No candidate should ever trust a recruiter.
Your goal is not to get her what she wants. It's to make a placement. Those two goals do not totally coincide.
So when he's telling you what his low number is, he has to know that you're feeding this info to the client - who is paying you.
Sandy has an interesting approach to this problem. She says, "You might be able to get him for the low number but if you really want him, you have to shoot high."
Not all recruiters are like Sandy.
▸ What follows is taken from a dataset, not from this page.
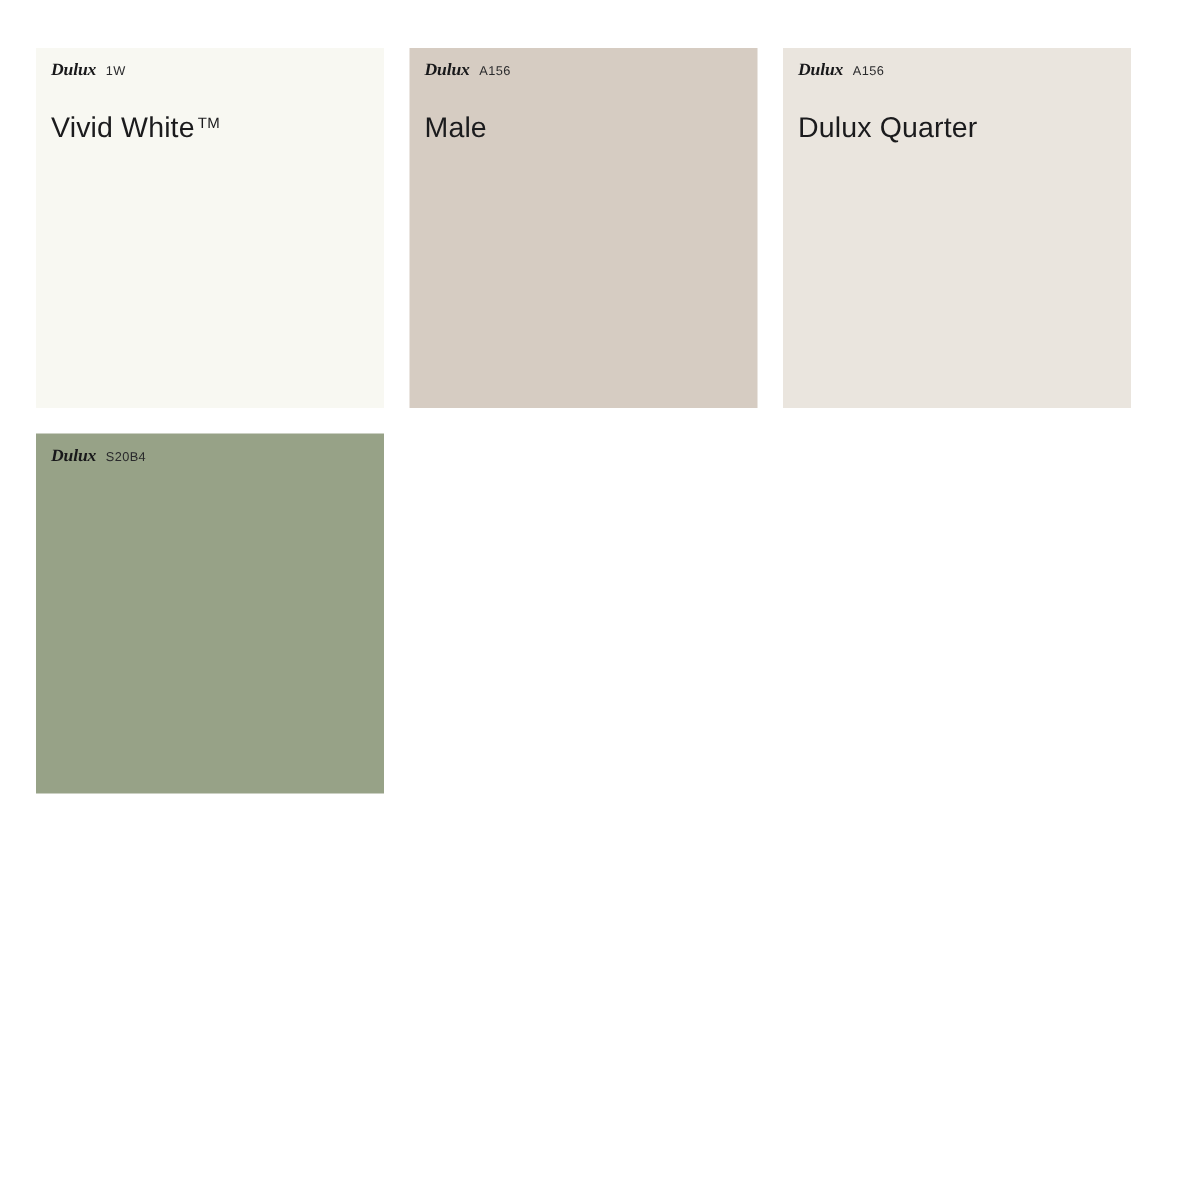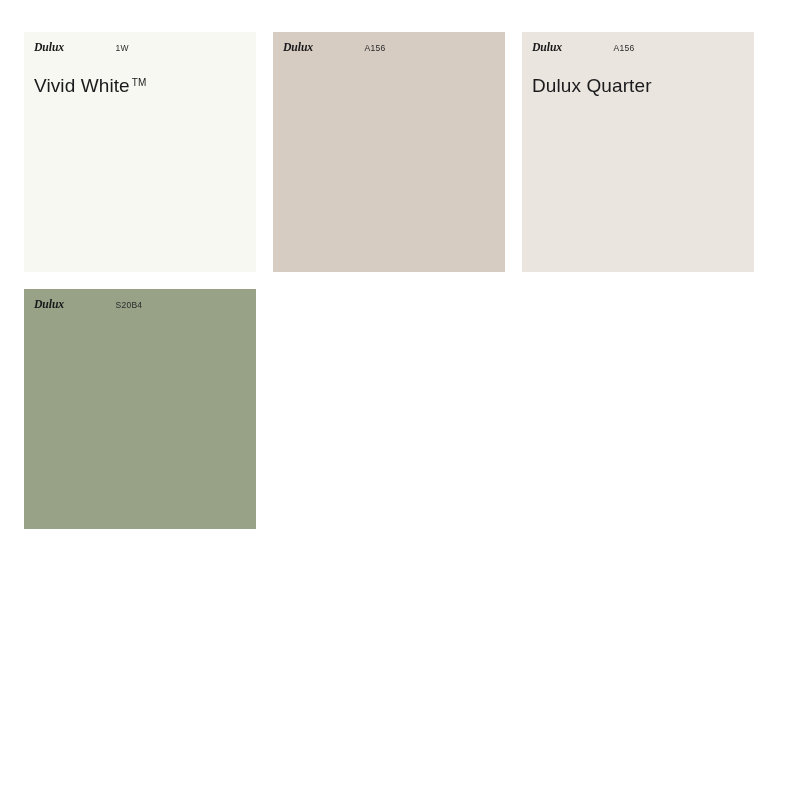"1W" .swatch-code { margin-left: 45px -> none }
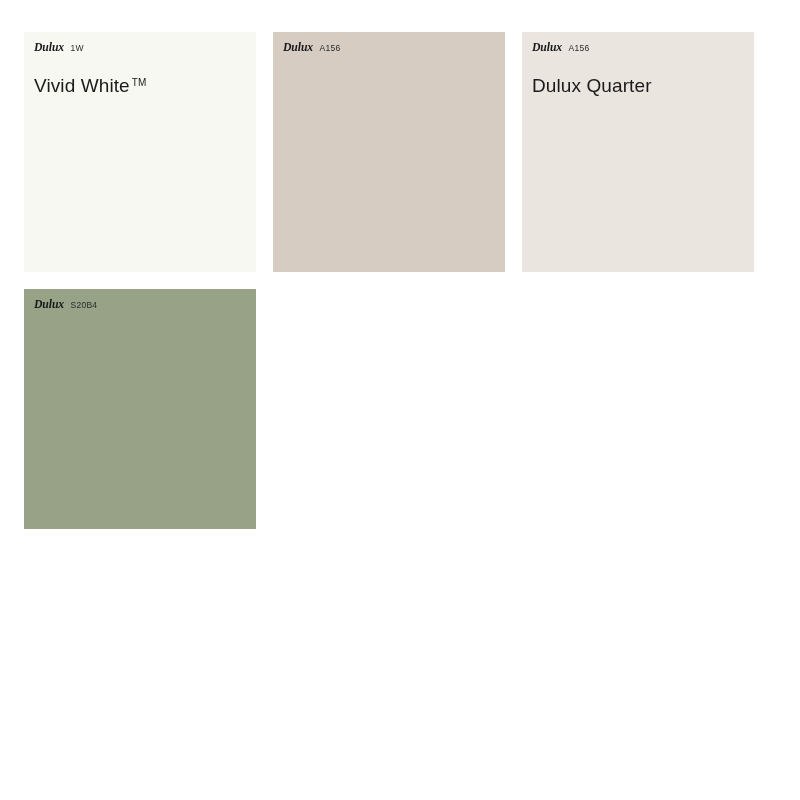"Male" div.swatch-name { html: none -> <div><span>Male</span><span></span></div> }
And even if they are, may clients will start at the low number and work their way up if they have to.
Steven Levitt in Freakonomics showed that real estate agents urge their clients to accept lower offers than they would themselves because they want to close the deal.
They might not admit it but when their own homes are on the market they leave them there longer.
Animal - it is very sad to think you feel YOU shouldn't be trusted. I'm quite certain most of the candidates AND clients that work with me do trust me. Not that trust has that much to do with it. I mean - no real decisions are left solely in our hands requiring complete trust for us to call the right shots.
My goal is not to get the candidate what she wants? My goal is to make a placement...?
If you see our job as "making placements without regard to what the candidate wants"........just how in the world do you do that? Force of will? Run them ragged until they finally agree to take the offer? Badger them into doing the "wrong" thing?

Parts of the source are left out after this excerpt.